I think your motivation is to have something that converts to LaTeX. \ref{foo} converts just fine. There are two issues, if I understand correctly.

  1. The IAL on the list-item doesn’t get converted to a \label{foo} on the \item in the LaTeX output.
  2. For the XHTML output to behave as you would like, you need to invoke Maruku’s internal counter, so that \ref{foo} is converted to a hyperlink, with anchor-text being the number of the list-item.

The latter is a bit awkward, as there can be several ordered-lists on a page. We’d need a separate counter for each one, no?

 
posted 12 years ago
distler 123 posts

edited 12 years ago

Forum: Heterotic Beast – Topic: Feature Requests

With the anonymous posting, then I can specify it on a “per category” basis in Vanilla. The hierarchy in Vanilla is:

Forum: Category: [Subcategory:...] Discussion: Post

I think this maps onto

Site: Forum: Topic: Post

with the proviso that (at least as currently implemented) “Sites” need to live on separate subdomains.

So you’re talking about allowing anonymous postings on a per-forum basis?

To avoid spam, the person has to solve a reCaptcha to post.

There’s some captcha mechanism built-in (but disabled) in Beast.

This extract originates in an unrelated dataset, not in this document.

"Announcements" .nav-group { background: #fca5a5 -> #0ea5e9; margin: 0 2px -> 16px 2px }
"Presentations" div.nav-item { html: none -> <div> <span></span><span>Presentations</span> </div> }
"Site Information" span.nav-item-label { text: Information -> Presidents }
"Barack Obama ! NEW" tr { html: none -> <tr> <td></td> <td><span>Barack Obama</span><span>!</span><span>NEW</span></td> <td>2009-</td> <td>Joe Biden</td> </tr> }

Will have to explore …

Behind the scenes, there is a “guest” user and the software logs in the guest user, posts the post, and then logs out again. All such posts get authored by “Guest” and (this is less than ideal) …

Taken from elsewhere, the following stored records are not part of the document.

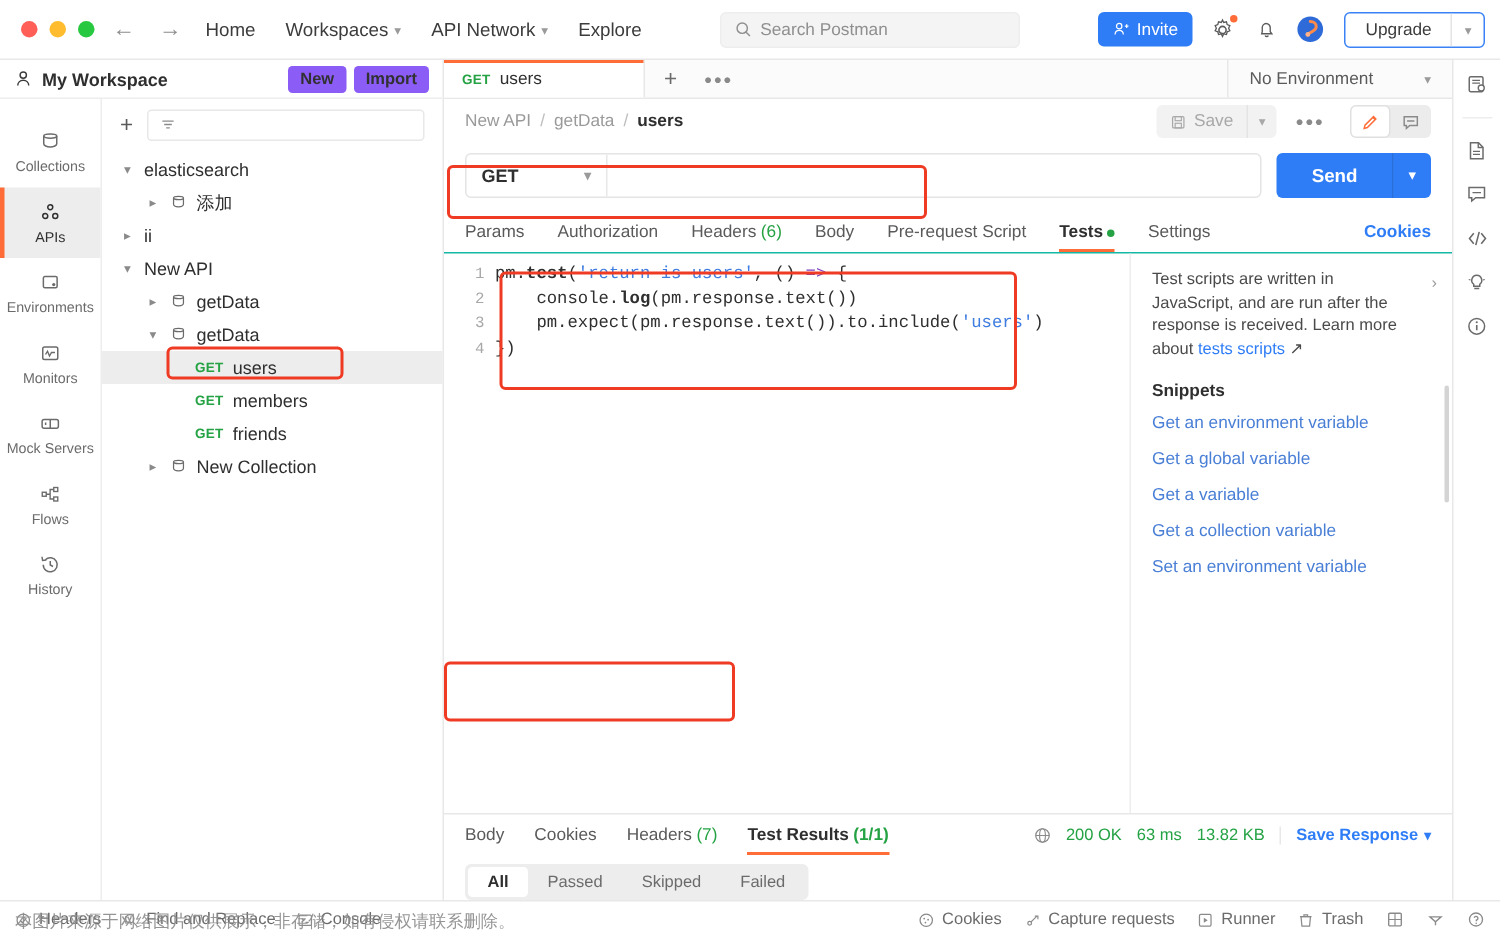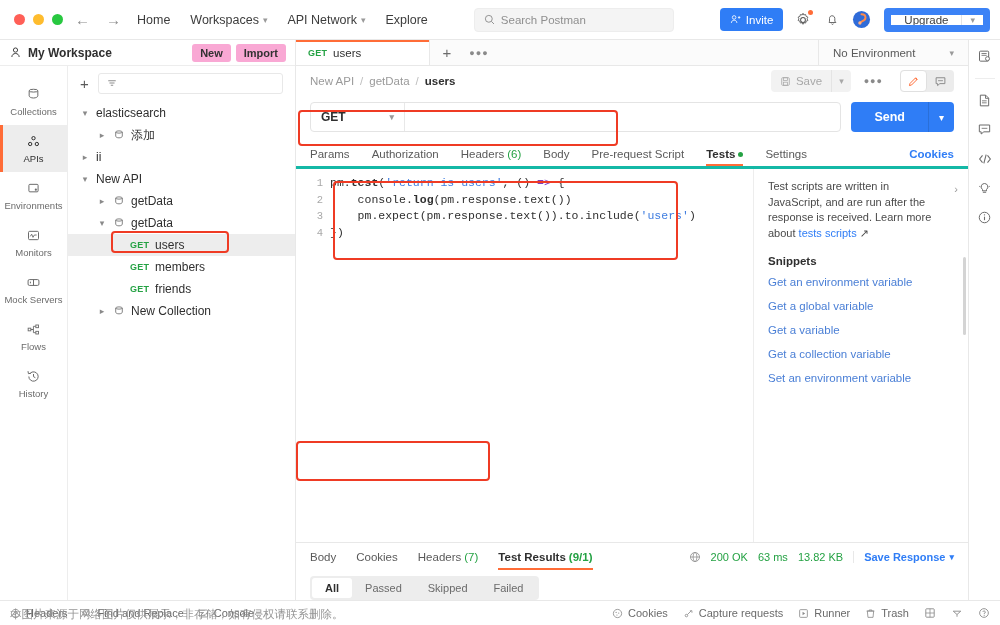"Upgrade" .upgrade { border: 7px solid #3b82f6 -> 1px solid #3b82f6 }
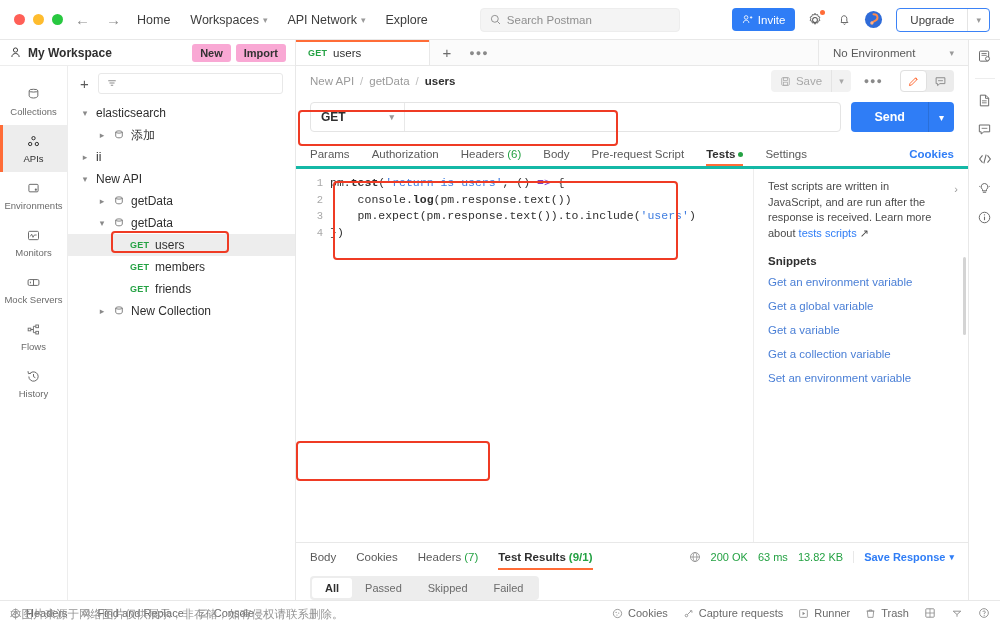"New" .ws-btn { background: #f9a8d4 -> #8b5cf6 }
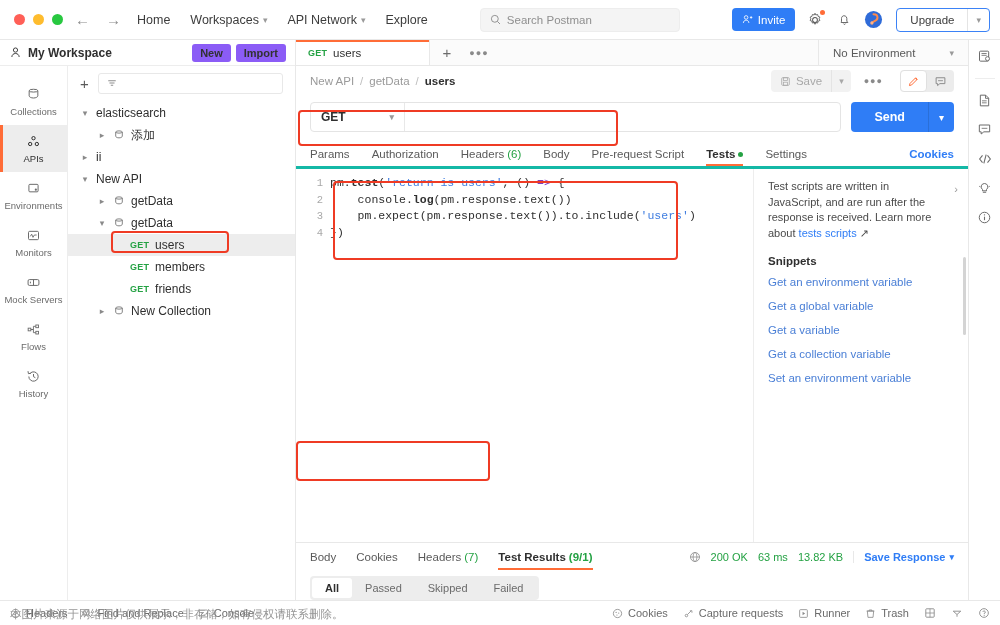"Params" .reqtabs { border-bottom: 3px solid #14b8a6 -> 1px solid #14b8a6 }
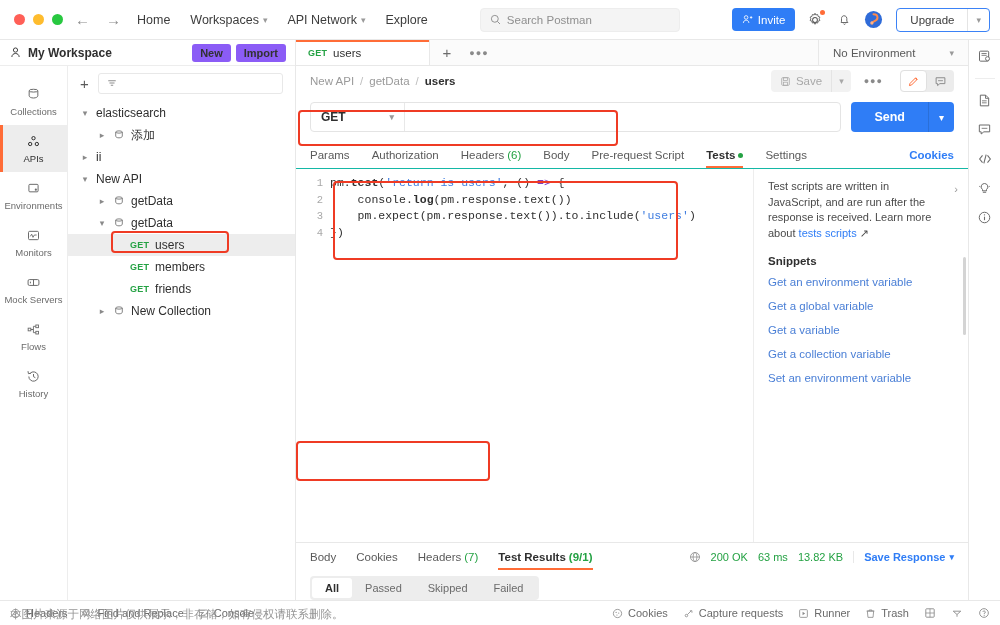"(9/1)" span.count { text: 9/1 -> 1/1 }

I suppose just creating a “Guest” user, with a blank password, would not suffice, as “Guest” could then post to any forum.

Regarding “editable” posts, I’d go for “created_at”. A discussion is a linear thing, and most of the time edits will be for minor typos which certainly shouldn’t change the order. Deciding on the difference between minor and major is a human thing.

If you wanted the best of both worlds, an edit to a post could insert a line at the relevant time point saying “Post X was edited at …”. That wouldn’t disrupt the flow of the conversation but would signal that someone had potentially thrown a stone in to the water.

Or simply tag the post, itself, as having been “Edited at …”

Maybe best of all would be a 5-minute grace period: if updated_at time - created_at time > 5 minutes, then include such a tag.

… Like on this post.

 
posted 12 years ago
distler 123 posts

Forum: Instiki – Topic: Bugs

Ah, that’s unfortunate. What other markdown engines are available for Ruby?

There are several.

  1. There’s rdiscount, based on discount.
  2. There’s BlueCloth, which was the “original” Markdown interpreter for Ruby, which sucked bigtime. But Bluecloth 2.x has been rewritten to use discount.
  3. There’s rpeg-markdown, based on peg-markdown.

The latter is probably the most promising. One “just” needs to write a PEG grammar for Maruku’s extended Markdown syntax, and then drop it in as a replacement.

“Just”

 
posted 12 years ago
distler 123 posts

Forum: Heterotic Beast – Topic: Feature Requests

Andrew Stacey wants:

  • The ability to selectively allow anonymous posts (ie, posts by unregistered users). It’s not clear whether he wants that on a per-forum basis, or on a per-topic basis. It’s also not clear who gets to decide (moderator or admin).
  • Themes. I think themes_for_rails looks promising.
  • More fine-grained access-controls. Apparently, admin/moderator/user(/anon) is insufficiently fine-grained.

Other thing that bear looking at:

  • The Signup process.
  • Since posts are editable, should they be ordered by updated_at instead of by created_at dates?